The measures announced this week were included in a total package of measures that included a budget allocation of more than $230M to discourage the use of vapes in the community, strengthen import controls, and to working with State/Territory governments to prosecute retailers that sell vapes in the future. Measures were also announced to address the sale of illicit tobacco and the government foreshadowed an increase in the tobacco excise in the Federal Budget next week that would increase the excise at the rate of 5% per year over the next 3 years.
“The most disappointing aspect of this whole debate has been the reputational damage done to our industry, with politicians suggesting that our industry has knowingly and illegally sold nicotine vapes to children, said ACAPMA CEO Mark McKenzie.
“The target of these reforms are the importers and the vendors, not consumers. “It is already illegal to sell vapes to under 18-year-olds, yet convenience stores and online retailers have flouted these regulations by falsely selling nicotine-containing products as “nicotine-free”, Minister Butler said this week.
“There’s going to have to be a set of strong penalties against vendors who breach this new law … we want to see this stamped out, there should not be a product being sold in retail settings to kids alongside lollies and chocolates,” the Minister added.
So where to from here?
“The answer is simple. We have an absolute obligation to work co-operatively with all Australian governments to develop a set of enforceable regulations that will stamp out the current black market for vapes and other nicotine products – to support the government in the protection of children”, said Mark.
“Arguing that it is all too hard, or that there is nothing that we can meaningfully do as an industry to help, simply won’t cut it”, added Mark.

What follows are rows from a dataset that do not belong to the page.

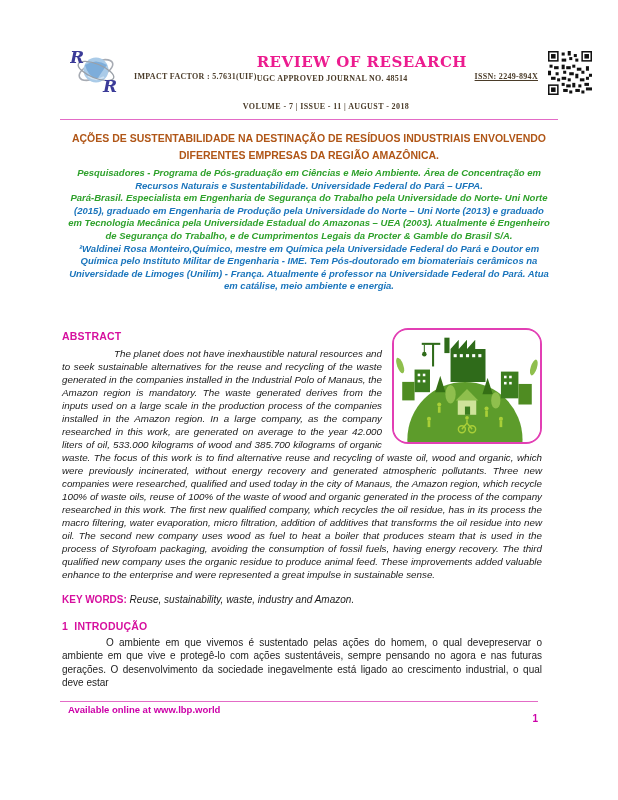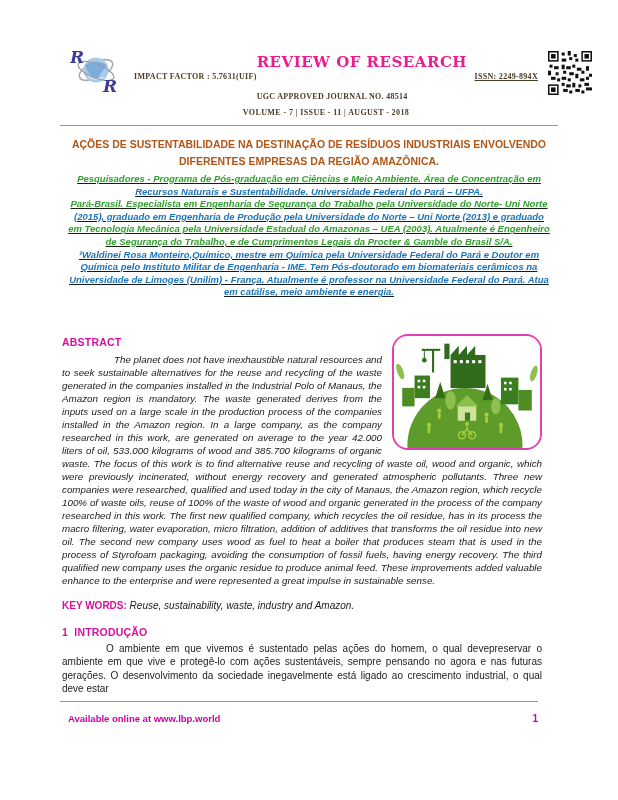--- a/index.html
+++ b/index.html
@@ -21,7 +21,7 @@
   .journal-title{
     font:bold 15px "DejaVu Serif",serif;color:#ec1c8f;letter-spacing:.5px;
   }
-  .ugc{font:bold 8px "Liberation Serif",serif;color:#4a3b28;margin-top:21px;letter-spacing:.3px;}
+  .ugc{font:bold 8px "Liberation Serif",serif;color:#4a3b28;margin-top:3px;letter-spacing:.3px;}
   .hdr-issn{
     flex:0 0 auto;margin:26px 10px 0 4px;
     font:bold 8px "Liberation Serif",serif;color:#4a3b28;letter-spacing:.3px;text-decoration:underline;

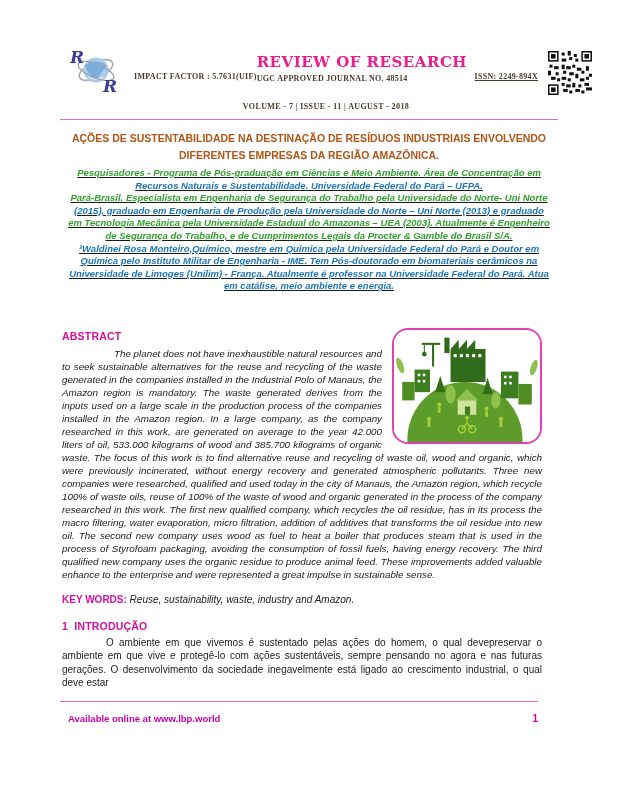--- a/index.html
+++ b/index.html
@@ -42,7 +42,7 @@
     font:italic bold 10px "Liberation Sans",sans-serif;color:#ec1c8f;
   }
   
-  .affiliations{margin-top:3px;text-decoration:underline;}
+  .affiliations{margin-top:3px;}
   .affil-line{
     text-align:center;white-space:nowrap;
     font:italic bold 9.5px "Liberation Sans",sans-serif;line-height:12.6px;color:#1b75bc;

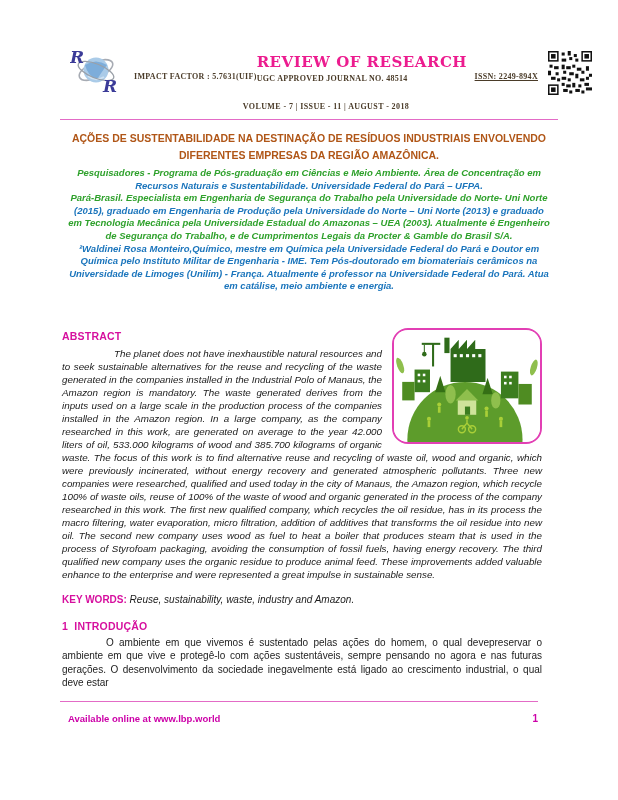--- a/index.html
+++ b/index.html
@@ -78,7 +78,7 @@
   
   .footer{position:absolute;left:60px;top:701px;width:478px;}
   .footer-rule{border:0;border-top:1px solid #e36bc6;margin:0;}
-  .footer-row{display:flex;justify-content:space-between;align-items:flex-end;}
+  .footer-row{display:flex;justify-content:space-between;align-items:flex-start;}
   .footer-link{
     margin:2px 0 0 8px;font:bold 9.5px "Liberation Sans",sans-serif;color:#cc00a8;
     text-decoration:none;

These new reforms risks further incentivising the current black market. Our industry must therefore work with all Australian Governments (i.e. Federal, State/Territory and Local government), the community health lobby, and other retail industries to advance solutions that address all aspects of the current illicit tobacco market in Australia.
“We must demonstrate that we can be trusted as a retail industry to follow the law – not just to protect the health of children, which must be the primary goal, but also to ensure that competition in the Australian P&C remains fair and equitable, concluded Mark.
While ACAPMA has not participated in this particular debate to date, the Association has reached out to key government agencies this week to offer assistance with the design of meaningful and effective regulations. This work will now be a key focus of ACAPMA’s advocacy activity over coming months to ensure that the new regulations are effective in managing both the national health risk and the industry competition risk.